For the day-to-day support of learning and competence development in the workplace, primarily so-called training and continuing education professionals are involved. These are skilled workers who accompany and support trainees and employees in their work without a formal qualification in vocational and further training. They acquire work and vocational pedagogical competences for this in informal or non-formal ways. For vocational training alone, the estimated number of skilled workers providing training in Germany is around five million, and the number of skilled workers providing further training is likely to exceed this figure considerably.

With the digitalisation of work, in-company training personnel are confronted with fundamentally changed tasks that result from the upheavals of digital transformation and thereby expand and enlarge their area of responsibility in vocational and further training as well as personnel development. Learning at work takes on the opposite meaning to industrial-Taylorist work processes in that it is no longer excluded in digital work but constitutively included. This repositions in-company training personnel with a focus on supporting, promoting, accompanying and assessing qualification processes in and at work.

Unlike school education staff (TVET teachers) in VET (Busian/Schröder 2015), there is no tradition-al or professionalised vocational qualification for company education staff. However, the need for this has been clearly recognised by the stakeholders involved in VET since the 1970s/1980s against the background of new work, organisational concepts and the onset of digitalisation.
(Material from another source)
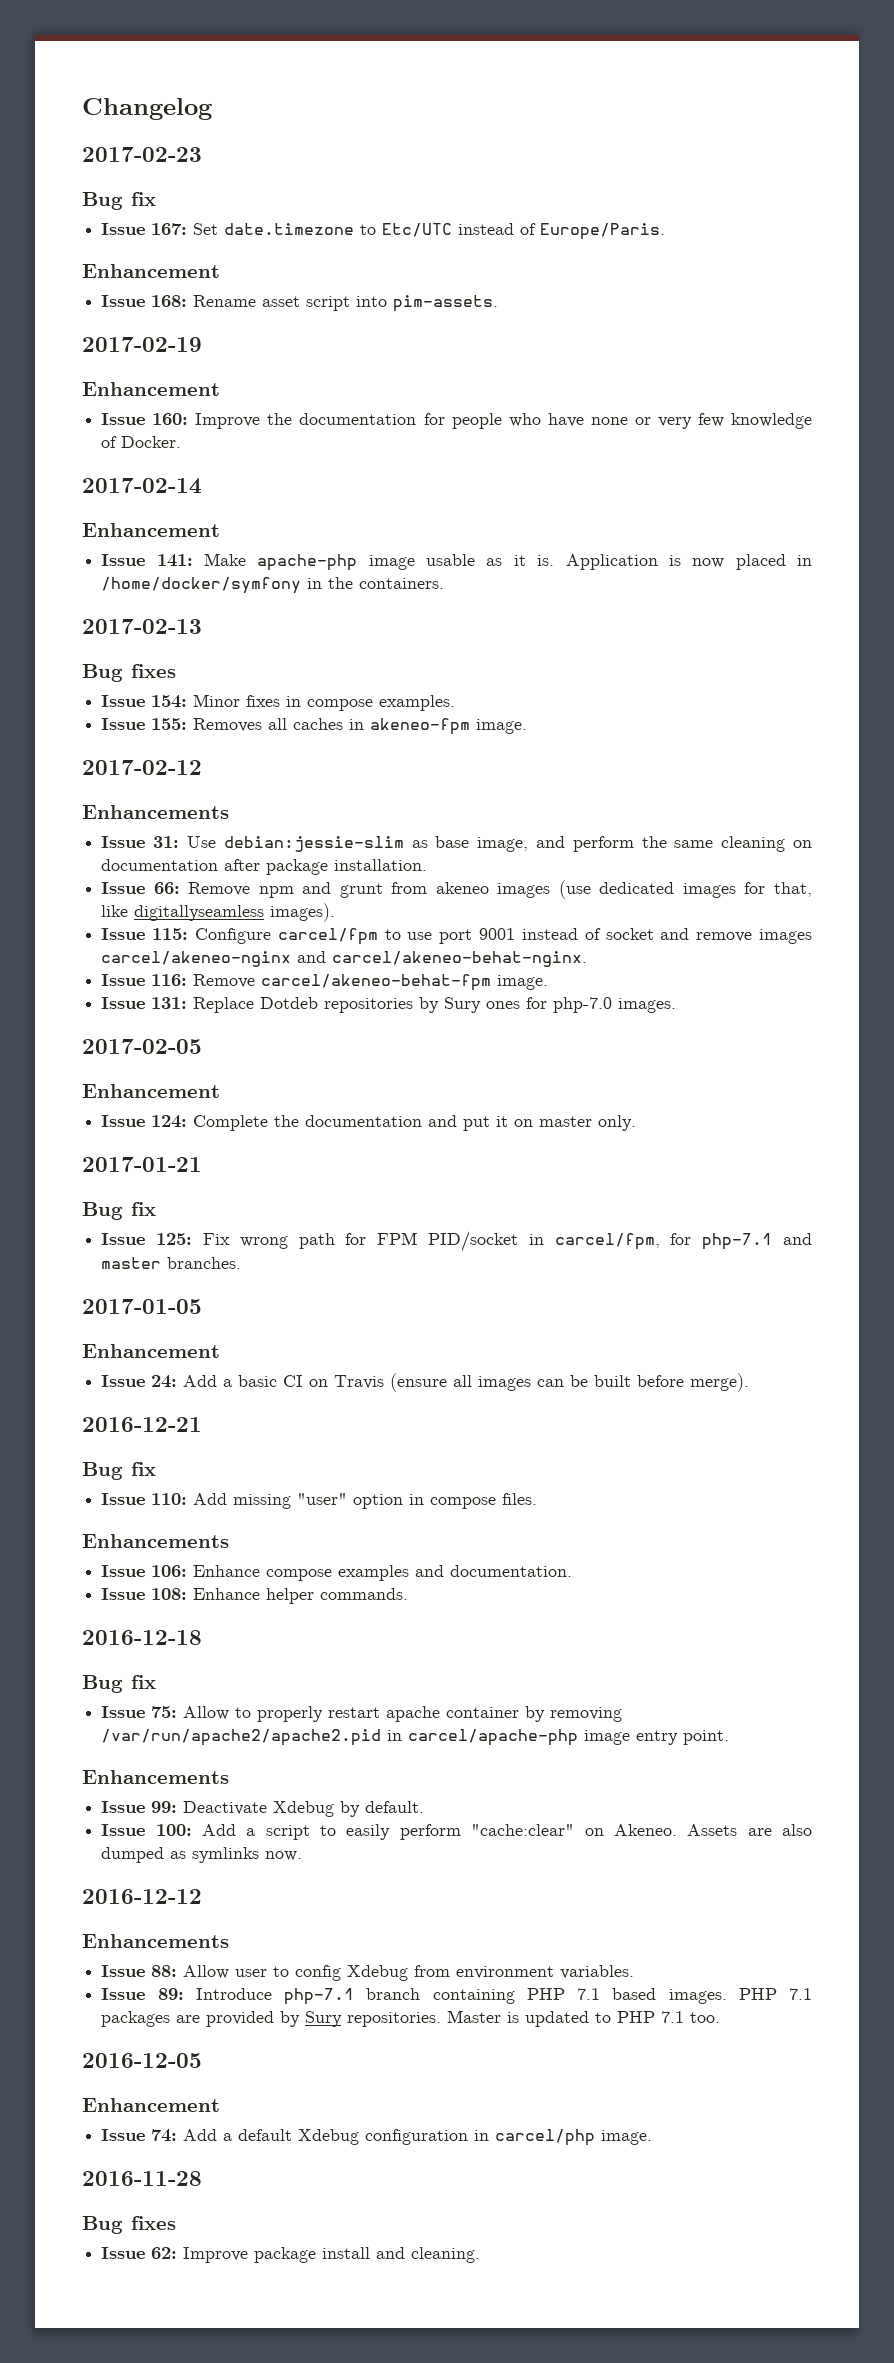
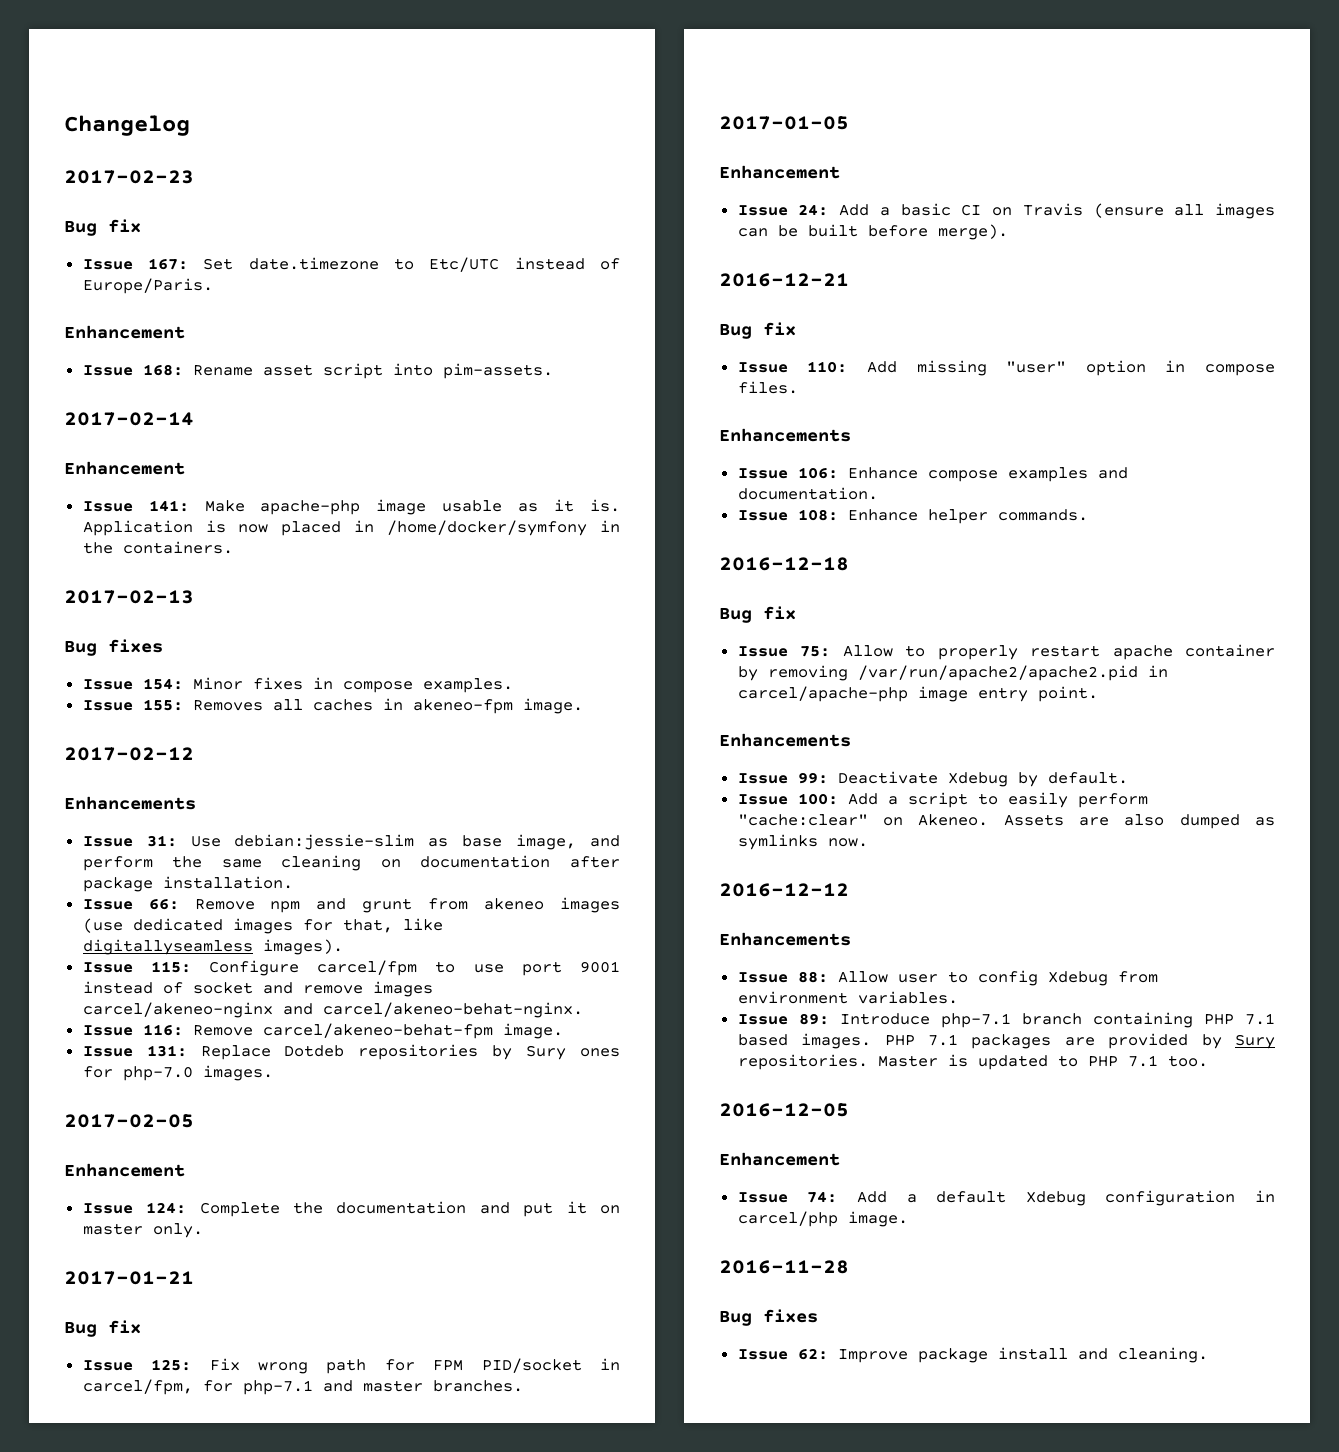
- 2017-02-19
- Enhancement
- Issue 160: Improve the documentation for people who have none or very few knowledge of Docker.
The measures taken have led to a three-tier formal qualification system in Germany.

This three-level formal qualification system for non-school-based VET staff consists of the “Trainer Aptitude Ordinance (AEVO)” from 1972, which has been amended twice, and two further training occupations: “Certified Initial and Continuing Training Educator” (2009) and “Certified Vocational Educator” (2009), which are assigned to levels 6 and 7 of the German Qualifications Framework (DQR) and the European Qualifications Framework (EQF) respectively. Below the level of the AE-VO, there is the level of training and further training specialists in companies themselves. This adds up to a four-tier qualification model in the companies, presented in the following overview.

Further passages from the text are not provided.